→ **DATA TO PROCESS**:
------
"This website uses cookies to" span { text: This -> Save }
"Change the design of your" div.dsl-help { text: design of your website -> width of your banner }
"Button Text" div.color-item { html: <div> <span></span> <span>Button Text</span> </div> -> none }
------
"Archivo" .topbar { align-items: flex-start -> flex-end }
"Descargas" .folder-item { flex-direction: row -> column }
------
→ **TASK PROMPT**: Among the records above, repeat exactly the line with "website uses cookies", the line with "html: <div> <span></span>", and every line in between, and only those.

→ **EXERCISE RESULT**:
"This website uses cookies to" span { text: This -> Save }
"Change the design of your" div.dsl-help { text: design of your website -> width of your banner }
"Button Text" div.color-item { html: <div> <span></span> <span>Button Text</span> </div> -> none }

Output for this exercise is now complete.